Open MPI logo

Open MPI Development Mailing List Archives

  |   Home   |   Support   |   FAQ   |   all Development mailing list

Subject: Re: [OMPI devel] "Open MPI"-based MPI library used by K computer
From: Rayson Ho (raysonlogin_at_[hidden])
Date: 2012-09-20 02:57:59


I found this paper recently, "MPI Library and Low-Level Communication
on the K computer", available at:

http://www.fujitsu.com/downloads/MAG/vol48-3/paper11.pdf

What are the criteria for adding papers to the "Open MPI Publications" page?

Rayson

==================================================
Open Grid Scheduler - The Official Open Source Grid Engine
http://gridscheduler.sourceforge.net/

On Fri, Nov 18, 2011 at 5:32 AM, George Bosilca <bosilca_at_[hidden]> wrote:
> Dear Yuki and Takahiro,
>
> Thanks for the bug report and for the patch. I pushed a [nearly identical] patch in the trunk in https://svn.open-mpi.org/trac/ompi/changeset/25488. A special version for the 1.4 has been prepared and has been attached to the ticket #2916 (https://svn.open-mpi.org/trac/ompi/ticket/2916).
>
> Thanks,
> george.
>
>
> On Nov 14, 2011, at 02:27 , Y.MATSUMOTO wrote:
>
>> Dear Open MPI community,
>>
>> I'm a member of MPI library development team in Fujitsu,
>> Takahiro Kawashima, who sent mail before, is my colleague.
>> We start to feed back.
>>
>> First, we fixed about MPI_LB/MPI_UB and data packing problem.
>>
>> Program crashes when it meets all of the following conditions:
>> a: The type of sending data is contiguous and derived type.
>> b: Either or both of MPI_LB and MPI_UB is used in the data type.
>> c: The size of sending data is smaller than extent(Data type has gap).
>> d: Send-count is bigger than 1.
>> e: Total size of data is bigger than "eager limit"
>>
>> This problem occurs in attachment C program.
>>
>> An incorrect-address accessing occurs
>> because an unintended value of "done" inputs and
>> the value of "max_allowd" becomes minus
>> in the following place in "ompi/datatype/datatype_pack.c(in version 1.4.3)".
>>
>>
>> (ompi/datatype/datatype_pack.c)
>> 188 packed_buffer = (unsigned char *) iov[iov_count].iov_base;
>> 189 done = pConv->bConverted - i * pData->size; /* partial data from last pack */
>> 190 if( done != 0 ) { /* still some data to copy from the last time */
>> 191 done = pData->size - done;
>> 192 OMPI_DDT_SAFEGUARD_POINTER( user_memory, done, pConv->pBaseBuf, pData, pConv->count );
>> 193 MEMCPY_CSUM( packed_buffer, user_memory, done, pConv );
>> 194 packed_buffer += done;
>> 195 max_allowed -= done;
>> 196 total_bytes_converted += done;
>> 197 user_memory += (extent - pData->size + done);
>> 198 }
>>
>> This program assumes "done" as the size of partial data from last pack.
>> However, when the program crashes, "done" equals the sum of all transmitted data size.
>> It makes "max_allowed" to be a negative value.
>>
>> We modified the code as following and it passed our test suite.
>> But we are not sure this fix is correct.
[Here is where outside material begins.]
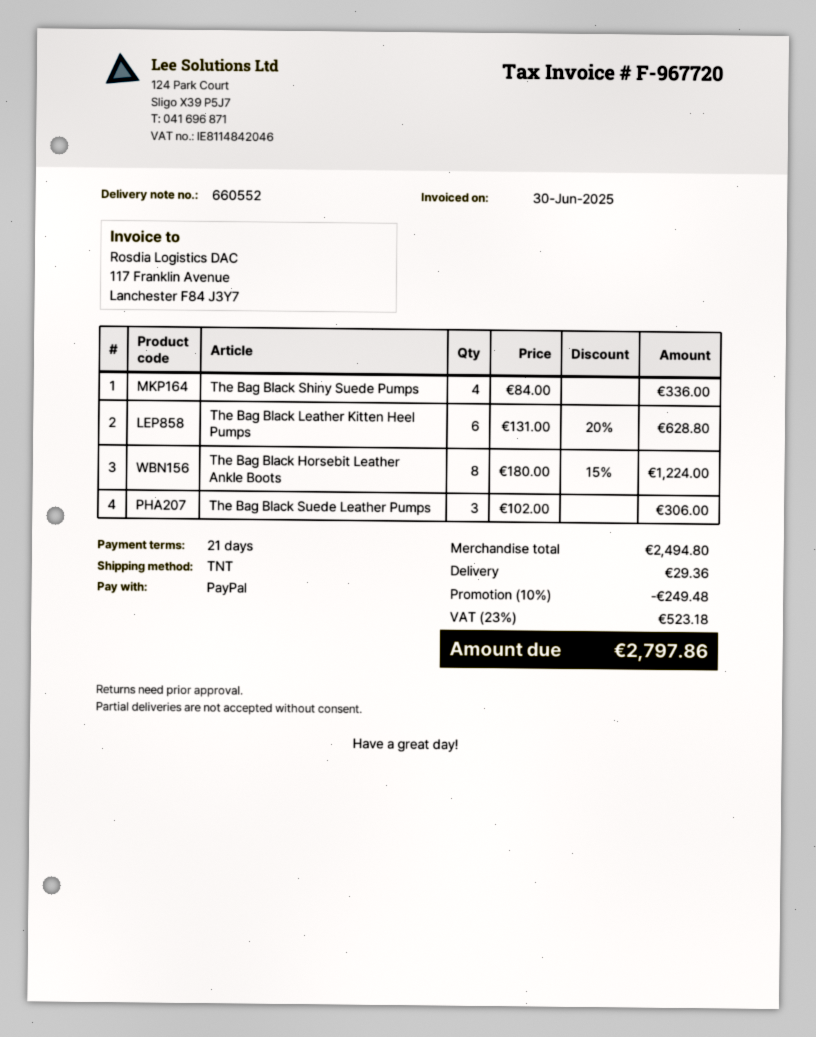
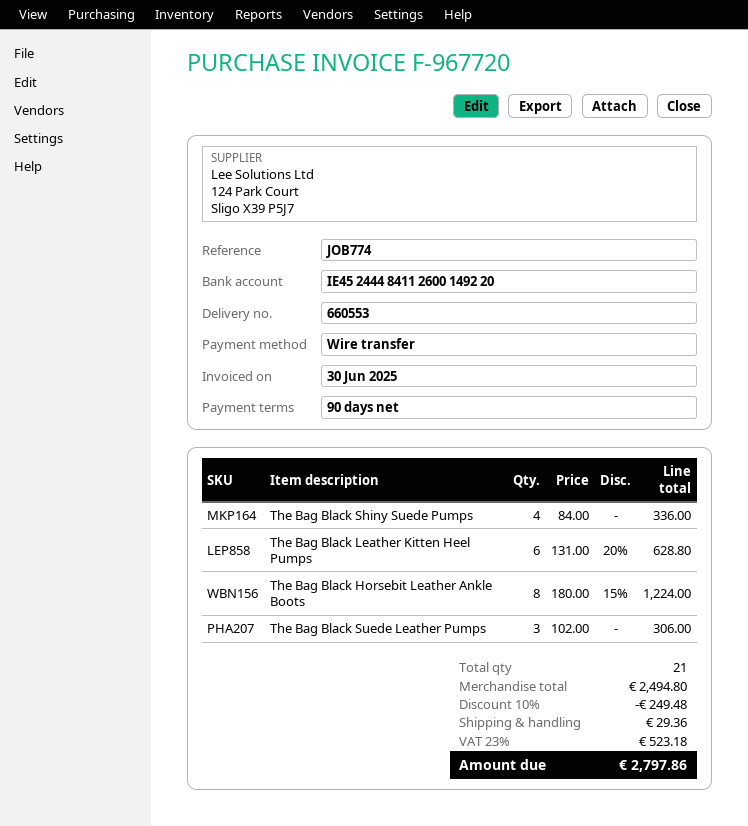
delivery note number: 660552 -> 660553
payment terms: 21 days -> 90 days
payment method: PayPal -> bank transfer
Can anyone review this fix?
>> Patch (against Open MPI 1.4 branch) is attached to this mail.
>>
>> - if( done != 0 ) { /* still some data to copy from the last time */
>> + if( (done + max_allowed) >= pData->size ) { /* still some data to copy from the last time */
>>
>> Best regards,
>>
>> Yuki MATSUMOTO
>> MPI development team,
>> Fujitsu
>>
>> (2011/06/28 10:58), Takahiro Kawashima wrote:
>>> Dear Open MPI community,
>>>
>>> I'm a member of MPI library development team in Fujitsu. Shinji
>>> Sumimoto, whose name appears in Jeff's blog, is one of our bosses.
>>>
>>> As Rayson and Jeff noted, K computer, world's most powerful HPC system
>>> developed by RIKEN and Fujitsu, utilizes Open MPI as a base of its MPI
>>> library. We, Fujitsu, are pleased to announce that, and also have special
>>> thanks to Open MPI community.
>>> We are sorry to be late announce!
>>>
>>> Our MPI library is based on Open MPI 1.4 series, and has a new point-
>>> to-point component (BTL) and new topology-aware collective communication
>>> algorithms (COLL). Also, it is adapted to our runtime environment (ESS,
>>> PLM, GRPCOMM etc).
>>>
>>> K computer connects 68,544 nodes by our custom interconnect.
>>> Its runtime environment is our proprietary one. So we don't use orted.
>>> We cannot tell start-up time yet because of disclosure restriction, sorry.
>>>
>>> We are surprised by the extensibility of Open MPI, and have proved that
>>> Open MPI is scalable to 68,000 processes level! We feel pleasure to
>>> utilize such a great open-source software.
>>>
>>> We cannot tell detail of our technology yet because of our contract
>>> with RIKEN AICS, however, we will plan to feedback of our improvements
>>> and bug fixes. We can contribute some bug fixes soon, however, for
>>> contribution of our improvements will be next year with Open MPI
>>> agreement.
>>>
>>> Best regards,
>>>
>>> MPI development team,
>>> Fujitsu
>>>
>>>
>>>> I got more information:
>>>>
>>>> http://blogs.cisco.com/performance/open-mpi-powers-8-petaflops/
>>>>
>>>> Short version: yes, Open MPI is used on K and was used to power the 8PF runs.
>>>>
>>>> w00t!
>>>>
>>>>
>>>>
>>>> On Jun 24, 2011, at 7:16 PM, Jeff Squyres wrote:
>>>>
>>>>> w00t!
>>>>>
>>>>> OMPI powers 8 petaflops!
>>>>> (at least I'm guessing that -- does anyone know if that's true?)
>>>>>
>>>>>
>> Open MPI based:
>>>>>>
>>>>>>>>> On Jun 24, 2011, at 7:03 PM, Rayson Ho wrote:
>>>>>
>>>>>> Interesting... page 11:
>>>>>>
>>>>>> http://www.fujitsu.com/downloads/TC/sc10/programming-on-k-computer.pdf
>>>>>>
>>>>>> * Open Standard, Open Source, Multi-Platform including PC Cluster.
>>>>>> * Adding extension to Open MPI for "Tofu" interconnect
>>>>>>
>>>>>> Rayson
>>>>>> http://blogs.scalablelogic.com/